==== Data

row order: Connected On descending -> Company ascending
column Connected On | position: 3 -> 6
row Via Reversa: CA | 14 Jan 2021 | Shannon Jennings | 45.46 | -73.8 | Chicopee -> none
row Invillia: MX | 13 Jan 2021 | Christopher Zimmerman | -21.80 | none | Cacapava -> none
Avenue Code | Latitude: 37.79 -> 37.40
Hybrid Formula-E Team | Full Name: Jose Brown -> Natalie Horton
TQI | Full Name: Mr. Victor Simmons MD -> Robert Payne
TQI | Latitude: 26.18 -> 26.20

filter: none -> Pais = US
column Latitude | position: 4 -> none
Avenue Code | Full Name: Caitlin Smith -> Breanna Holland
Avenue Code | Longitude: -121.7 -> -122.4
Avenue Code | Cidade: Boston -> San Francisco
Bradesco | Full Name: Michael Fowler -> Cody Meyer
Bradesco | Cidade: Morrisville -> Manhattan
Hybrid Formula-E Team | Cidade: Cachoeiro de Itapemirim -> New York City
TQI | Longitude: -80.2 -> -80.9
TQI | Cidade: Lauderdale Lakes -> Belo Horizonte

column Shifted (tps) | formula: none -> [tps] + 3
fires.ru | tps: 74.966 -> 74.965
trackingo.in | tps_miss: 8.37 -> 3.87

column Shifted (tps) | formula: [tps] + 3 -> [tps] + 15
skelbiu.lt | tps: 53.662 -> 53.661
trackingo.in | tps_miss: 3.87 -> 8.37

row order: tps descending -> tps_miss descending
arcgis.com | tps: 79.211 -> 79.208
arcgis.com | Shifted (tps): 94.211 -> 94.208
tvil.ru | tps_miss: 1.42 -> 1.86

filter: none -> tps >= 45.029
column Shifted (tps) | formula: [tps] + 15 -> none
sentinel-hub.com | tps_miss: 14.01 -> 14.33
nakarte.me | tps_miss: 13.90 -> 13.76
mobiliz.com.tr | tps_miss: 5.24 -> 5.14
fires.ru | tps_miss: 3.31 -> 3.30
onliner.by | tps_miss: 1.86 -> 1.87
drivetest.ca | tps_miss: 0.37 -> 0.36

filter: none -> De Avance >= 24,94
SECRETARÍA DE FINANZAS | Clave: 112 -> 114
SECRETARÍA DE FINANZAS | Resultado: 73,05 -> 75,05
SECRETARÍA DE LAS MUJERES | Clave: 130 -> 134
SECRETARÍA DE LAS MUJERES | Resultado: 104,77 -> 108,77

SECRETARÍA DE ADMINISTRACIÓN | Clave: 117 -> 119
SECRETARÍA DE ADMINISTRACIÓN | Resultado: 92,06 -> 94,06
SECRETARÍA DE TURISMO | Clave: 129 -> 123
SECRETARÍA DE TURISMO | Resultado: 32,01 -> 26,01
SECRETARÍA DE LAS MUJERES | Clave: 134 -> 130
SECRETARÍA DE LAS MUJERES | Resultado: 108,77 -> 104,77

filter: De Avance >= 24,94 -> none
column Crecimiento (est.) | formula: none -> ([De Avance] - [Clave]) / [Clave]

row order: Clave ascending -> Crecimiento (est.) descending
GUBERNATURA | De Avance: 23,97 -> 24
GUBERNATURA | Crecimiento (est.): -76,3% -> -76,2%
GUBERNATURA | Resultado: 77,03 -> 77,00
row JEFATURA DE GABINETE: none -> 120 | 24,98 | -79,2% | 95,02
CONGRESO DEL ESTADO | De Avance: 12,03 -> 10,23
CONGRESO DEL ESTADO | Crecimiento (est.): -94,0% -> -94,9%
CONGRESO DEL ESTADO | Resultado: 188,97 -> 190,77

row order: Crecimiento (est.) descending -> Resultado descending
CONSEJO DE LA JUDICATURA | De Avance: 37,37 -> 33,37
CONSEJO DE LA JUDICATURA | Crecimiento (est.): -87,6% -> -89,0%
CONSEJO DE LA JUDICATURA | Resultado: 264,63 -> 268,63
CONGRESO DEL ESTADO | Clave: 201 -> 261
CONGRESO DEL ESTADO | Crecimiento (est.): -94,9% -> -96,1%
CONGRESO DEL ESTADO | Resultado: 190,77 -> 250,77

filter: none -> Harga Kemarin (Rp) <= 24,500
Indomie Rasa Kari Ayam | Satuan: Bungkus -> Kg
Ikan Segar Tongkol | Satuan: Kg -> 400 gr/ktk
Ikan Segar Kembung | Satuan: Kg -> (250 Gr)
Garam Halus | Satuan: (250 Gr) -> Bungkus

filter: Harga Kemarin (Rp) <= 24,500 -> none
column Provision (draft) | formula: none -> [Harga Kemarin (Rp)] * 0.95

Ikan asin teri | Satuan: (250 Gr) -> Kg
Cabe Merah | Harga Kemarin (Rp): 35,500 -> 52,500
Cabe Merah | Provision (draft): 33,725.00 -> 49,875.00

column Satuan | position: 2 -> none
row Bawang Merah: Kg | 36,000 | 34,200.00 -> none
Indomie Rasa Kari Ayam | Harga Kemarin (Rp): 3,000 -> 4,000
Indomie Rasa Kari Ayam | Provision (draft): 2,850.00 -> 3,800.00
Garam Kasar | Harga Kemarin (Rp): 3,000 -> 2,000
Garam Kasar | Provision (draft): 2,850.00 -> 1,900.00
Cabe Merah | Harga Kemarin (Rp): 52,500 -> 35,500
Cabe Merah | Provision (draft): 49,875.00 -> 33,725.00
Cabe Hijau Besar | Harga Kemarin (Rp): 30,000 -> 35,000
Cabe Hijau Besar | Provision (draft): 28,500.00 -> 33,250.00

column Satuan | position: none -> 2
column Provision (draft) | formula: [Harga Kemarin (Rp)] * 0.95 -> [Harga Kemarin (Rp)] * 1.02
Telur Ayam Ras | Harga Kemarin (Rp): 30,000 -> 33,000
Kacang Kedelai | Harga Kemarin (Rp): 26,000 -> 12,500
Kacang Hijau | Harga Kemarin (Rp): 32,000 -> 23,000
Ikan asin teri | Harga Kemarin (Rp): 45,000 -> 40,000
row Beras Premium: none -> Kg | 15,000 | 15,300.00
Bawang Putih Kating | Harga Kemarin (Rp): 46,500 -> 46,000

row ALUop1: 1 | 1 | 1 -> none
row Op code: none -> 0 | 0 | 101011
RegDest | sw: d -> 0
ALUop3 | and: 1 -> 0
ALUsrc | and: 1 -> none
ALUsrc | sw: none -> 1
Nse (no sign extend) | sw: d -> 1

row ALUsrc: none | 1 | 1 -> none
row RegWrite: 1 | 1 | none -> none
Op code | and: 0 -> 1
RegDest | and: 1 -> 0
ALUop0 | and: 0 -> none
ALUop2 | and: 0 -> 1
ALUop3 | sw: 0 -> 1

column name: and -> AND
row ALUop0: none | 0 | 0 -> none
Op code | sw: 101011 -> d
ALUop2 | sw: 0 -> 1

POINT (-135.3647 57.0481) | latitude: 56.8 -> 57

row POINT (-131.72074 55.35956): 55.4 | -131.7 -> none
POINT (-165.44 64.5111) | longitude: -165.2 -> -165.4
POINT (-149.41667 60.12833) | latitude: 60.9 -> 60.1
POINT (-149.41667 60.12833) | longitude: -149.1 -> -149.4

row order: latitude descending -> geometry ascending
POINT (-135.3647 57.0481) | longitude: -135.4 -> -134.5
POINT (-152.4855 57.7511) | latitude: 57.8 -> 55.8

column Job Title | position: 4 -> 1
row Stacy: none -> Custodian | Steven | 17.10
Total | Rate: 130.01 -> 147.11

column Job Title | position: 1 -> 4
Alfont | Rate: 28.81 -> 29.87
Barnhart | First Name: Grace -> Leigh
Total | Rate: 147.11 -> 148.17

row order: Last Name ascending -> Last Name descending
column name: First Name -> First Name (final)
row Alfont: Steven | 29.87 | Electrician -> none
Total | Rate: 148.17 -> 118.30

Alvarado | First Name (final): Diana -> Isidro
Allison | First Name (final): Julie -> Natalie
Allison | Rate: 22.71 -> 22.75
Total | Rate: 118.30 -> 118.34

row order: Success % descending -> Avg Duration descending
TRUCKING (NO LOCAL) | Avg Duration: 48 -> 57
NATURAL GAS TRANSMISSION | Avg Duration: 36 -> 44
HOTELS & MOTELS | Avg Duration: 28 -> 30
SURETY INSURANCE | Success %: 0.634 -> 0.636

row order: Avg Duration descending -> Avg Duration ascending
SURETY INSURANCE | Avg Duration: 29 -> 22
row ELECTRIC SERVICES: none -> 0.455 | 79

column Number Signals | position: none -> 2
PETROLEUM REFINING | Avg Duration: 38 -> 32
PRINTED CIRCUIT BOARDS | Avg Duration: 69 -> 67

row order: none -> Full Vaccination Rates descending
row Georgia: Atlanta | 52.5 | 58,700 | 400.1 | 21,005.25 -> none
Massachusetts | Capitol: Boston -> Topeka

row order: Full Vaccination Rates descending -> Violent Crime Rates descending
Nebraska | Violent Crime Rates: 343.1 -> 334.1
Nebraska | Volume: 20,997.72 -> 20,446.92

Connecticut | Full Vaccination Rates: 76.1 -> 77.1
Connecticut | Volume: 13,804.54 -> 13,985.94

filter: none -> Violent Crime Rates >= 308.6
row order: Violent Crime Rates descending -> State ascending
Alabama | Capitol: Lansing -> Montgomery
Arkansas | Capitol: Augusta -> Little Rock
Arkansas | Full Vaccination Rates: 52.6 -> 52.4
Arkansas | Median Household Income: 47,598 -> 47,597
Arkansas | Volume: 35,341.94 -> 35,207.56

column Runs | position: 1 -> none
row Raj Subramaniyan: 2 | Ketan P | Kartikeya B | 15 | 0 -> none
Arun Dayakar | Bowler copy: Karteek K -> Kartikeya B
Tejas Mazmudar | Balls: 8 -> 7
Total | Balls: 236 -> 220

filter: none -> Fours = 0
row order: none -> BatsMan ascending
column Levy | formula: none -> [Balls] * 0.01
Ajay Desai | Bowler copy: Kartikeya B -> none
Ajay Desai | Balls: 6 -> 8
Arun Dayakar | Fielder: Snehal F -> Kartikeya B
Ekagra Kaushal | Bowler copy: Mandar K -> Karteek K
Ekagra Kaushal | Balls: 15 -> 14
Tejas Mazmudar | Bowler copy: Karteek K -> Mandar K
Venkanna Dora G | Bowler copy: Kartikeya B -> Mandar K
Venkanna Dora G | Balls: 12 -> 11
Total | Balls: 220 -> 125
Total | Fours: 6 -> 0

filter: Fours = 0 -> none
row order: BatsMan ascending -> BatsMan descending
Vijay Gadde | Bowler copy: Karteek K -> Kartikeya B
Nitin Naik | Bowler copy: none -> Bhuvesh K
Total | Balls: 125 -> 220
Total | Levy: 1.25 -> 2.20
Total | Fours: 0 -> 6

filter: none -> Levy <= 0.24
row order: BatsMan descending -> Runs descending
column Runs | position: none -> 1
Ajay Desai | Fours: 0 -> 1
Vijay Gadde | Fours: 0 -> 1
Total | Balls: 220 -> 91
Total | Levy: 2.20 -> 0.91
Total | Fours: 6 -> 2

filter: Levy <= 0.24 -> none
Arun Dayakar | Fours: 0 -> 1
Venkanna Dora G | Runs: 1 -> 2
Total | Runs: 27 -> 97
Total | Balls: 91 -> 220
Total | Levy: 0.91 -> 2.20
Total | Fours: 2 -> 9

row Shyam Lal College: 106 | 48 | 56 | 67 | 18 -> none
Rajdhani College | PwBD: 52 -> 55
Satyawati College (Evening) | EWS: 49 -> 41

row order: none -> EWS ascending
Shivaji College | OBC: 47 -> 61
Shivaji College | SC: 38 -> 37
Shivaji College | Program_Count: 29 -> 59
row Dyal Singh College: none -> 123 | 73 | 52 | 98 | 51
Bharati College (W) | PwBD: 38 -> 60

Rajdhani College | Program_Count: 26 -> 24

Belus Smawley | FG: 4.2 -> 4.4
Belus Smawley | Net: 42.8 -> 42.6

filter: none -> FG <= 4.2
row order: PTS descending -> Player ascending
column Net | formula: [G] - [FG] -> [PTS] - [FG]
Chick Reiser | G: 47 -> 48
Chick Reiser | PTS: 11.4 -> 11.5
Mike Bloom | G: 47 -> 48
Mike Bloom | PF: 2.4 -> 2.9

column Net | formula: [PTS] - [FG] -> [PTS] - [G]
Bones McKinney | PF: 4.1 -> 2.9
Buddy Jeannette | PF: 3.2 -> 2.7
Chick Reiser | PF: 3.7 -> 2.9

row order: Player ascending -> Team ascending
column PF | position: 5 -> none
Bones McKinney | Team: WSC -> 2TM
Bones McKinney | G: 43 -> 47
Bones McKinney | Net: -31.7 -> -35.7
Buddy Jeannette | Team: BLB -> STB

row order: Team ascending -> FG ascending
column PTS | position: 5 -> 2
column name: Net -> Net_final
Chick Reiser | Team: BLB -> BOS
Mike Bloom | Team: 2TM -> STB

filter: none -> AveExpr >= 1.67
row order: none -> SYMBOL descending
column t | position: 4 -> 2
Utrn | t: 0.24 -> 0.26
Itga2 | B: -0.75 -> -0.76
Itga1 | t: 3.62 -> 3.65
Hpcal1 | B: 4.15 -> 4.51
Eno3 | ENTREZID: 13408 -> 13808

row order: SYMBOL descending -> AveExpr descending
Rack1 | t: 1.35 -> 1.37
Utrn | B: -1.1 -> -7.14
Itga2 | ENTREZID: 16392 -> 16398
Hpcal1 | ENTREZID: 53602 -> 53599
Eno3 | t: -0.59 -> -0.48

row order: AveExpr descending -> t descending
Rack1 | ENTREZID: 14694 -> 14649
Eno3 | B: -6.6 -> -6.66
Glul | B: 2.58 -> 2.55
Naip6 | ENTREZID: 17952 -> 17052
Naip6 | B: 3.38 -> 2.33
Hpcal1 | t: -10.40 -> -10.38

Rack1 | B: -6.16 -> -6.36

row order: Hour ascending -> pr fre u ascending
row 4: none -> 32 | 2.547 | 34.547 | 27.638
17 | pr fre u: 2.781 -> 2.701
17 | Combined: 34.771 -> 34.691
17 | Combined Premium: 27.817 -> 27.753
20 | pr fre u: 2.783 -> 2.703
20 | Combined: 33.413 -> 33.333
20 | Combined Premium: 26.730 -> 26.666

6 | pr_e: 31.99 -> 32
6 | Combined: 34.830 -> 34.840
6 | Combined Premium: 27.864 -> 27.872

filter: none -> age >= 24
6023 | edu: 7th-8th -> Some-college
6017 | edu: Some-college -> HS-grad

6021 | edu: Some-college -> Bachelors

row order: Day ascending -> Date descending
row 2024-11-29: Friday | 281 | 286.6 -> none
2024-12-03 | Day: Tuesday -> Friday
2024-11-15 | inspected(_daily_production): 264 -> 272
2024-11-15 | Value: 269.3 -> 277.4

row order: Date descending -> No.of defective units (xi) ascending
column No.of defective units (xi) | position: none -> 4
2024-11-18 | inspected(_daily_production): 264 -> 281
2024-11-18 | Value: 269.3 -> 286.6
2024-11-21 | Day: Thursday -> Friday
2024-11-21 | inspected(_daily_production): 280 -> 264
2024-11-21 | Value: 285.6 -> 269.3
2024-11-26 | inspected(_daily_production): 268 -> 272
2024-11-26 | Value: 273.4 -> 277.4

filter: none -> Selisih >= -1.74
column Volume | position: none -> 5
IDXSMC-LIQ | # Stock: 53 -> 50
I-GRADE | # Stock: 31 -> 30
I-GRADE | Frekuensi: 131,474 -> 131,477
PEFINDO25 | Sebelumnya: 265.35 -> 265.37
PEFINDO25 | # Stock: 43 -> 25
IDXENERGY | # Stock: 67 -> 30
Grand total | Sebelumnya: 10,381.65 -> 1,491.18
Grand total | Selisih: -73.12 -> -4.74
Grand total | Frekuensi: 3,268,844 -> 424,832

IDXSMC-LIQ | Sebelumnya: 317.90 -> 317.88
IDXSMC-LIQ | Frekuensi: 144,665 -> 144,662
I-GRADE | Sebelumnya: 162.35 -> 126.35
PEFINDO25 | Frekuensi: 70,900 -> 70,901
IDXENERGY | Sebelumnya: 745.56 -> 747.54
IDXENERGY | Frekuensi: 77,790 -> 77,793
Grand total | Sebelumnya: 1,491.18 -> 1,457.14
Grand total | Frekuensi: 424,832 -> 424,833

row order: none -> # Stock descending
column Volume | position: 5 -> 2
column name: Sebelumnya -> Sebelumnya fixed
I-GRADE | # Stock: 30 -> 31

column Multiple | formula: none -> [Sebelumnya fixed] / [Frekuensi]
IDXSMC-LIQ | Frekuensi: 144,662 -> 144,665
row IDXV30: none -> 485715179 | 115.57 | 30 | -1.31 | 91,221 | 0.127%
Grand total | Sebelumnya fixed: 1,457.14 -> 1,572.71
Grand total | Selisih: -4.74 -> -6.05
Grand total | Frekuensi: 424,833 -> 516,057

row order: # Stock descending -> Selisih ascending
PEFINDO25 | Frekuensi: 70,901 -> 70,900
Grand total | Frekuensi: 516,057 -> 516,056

========

> _Task to complete_: Which lines above run from the one containing "Total | Levy: 2.20 -> 0.91" to the one containing "Eno3 | B: -6.6 -> -6.66"? Give them again exactly, both ends included.

> _Exercise result_:
Total | Levy: 2.20 -> 0.91
Total | Fours: 6 -> 2

filter: Levy <= 0.24 -> none
Arun Dayakar | Fours: 0 -> 1
Venkanna Dora G | Runs: 1 -> 2
Total | Runs: 27 -> 97
Total | Balls: 91 -> 220
Total | Levy: 0.91 -> 2.20
Total | Fours: 2 -> 9

row Shyam Lal College: 106 | 48 | 56 | 67 | 18 -> none
Rajdhani College | PwBD: 52 -> 55
Satyawati College (Evening) | EWS: 49 -> 41

row order: none -> EWS ascending
Shivaji College | OBC: 47 -> 61
Shivaji College | SC: 38 -> 37
Shivaji College | Program_Count: 29 -> 59
row Dyal Singh College: none -> 123 | 73 | 52 | 98 | 51
Bharati College (W) | PwBD: 38 -> 60

Rajdhani College | Program_Count: 26 -> 24

Belus Smawley | FG: 4.2 -> 4.4
Belus Smawley | Net: 42.8 -> 42.6

filter: none -> FG <= 4.2
row order: PTS descending -> Player ascending
column Net | formula: [G] - [FG] -> [PTS] - [FG]
Chick Reiser | G: 47 -> 48
Chick Reiser | PTS: 11.4 -> 11.5
Mike Bloom | G: 47 -> 48
Mike Bloom | PF: 2.4 -> 2.9

column Net | formula: [PTS] - [FG] -> [PTS] - [G]
Bones McKinney | PF: 4.1 -> 2.9
Buddy Jeannette | PF: 3.2 -> 2.7
Chick Reiser | PF: 3.7 -> 2.9

row order: Player ascending -> Team ascending
column PF | position: 5 -> none
Bones McKinney | Team: WSC -> 2TM
Bones McKinney | G: 43 -> 47
Bones McKinney | Net: -31.7 -> -35.7
Buddy Jeannette | Team: BLB -> STB

row order: Team ascending -> FG ascending
column PTS | position: 5 -> 2
column name: Net -> Net_final
Chick Reiser | Team: BLB -> BOS
Mike Bloom | Team: 2TM -> STB

filter: none -> AveExpr >= 1.67
row order: none -> SYMBOL descending
column t | position: 4 -> 2
Utrn | t: 0.24 -> 0.26
Itga2 | B: -0.75 -> -0.76
Itga1 | t: 3.62 -> 3.65
Hpcal1 | B: 4.15 -> 4.51
Eno3 | ENTREZID: 13408 -> 13808

row order: SYMBOL descending -> AveExpr descending
Rack1 | t: 1.35 -> 1.37
Utrn | B: -1.1 -> -7.14
Itga2 | ENTREZID: 16392 -> 16398
Hpcal1 | ENTREZID: 53602 -> 53599
Eno3 | t: -0.59 -> -0.48

row order: AveExpr descending -> t descending
Rack1 | ENTREZID: 14694 -> 14649
Eno3 | B: -6.6 -> -6.66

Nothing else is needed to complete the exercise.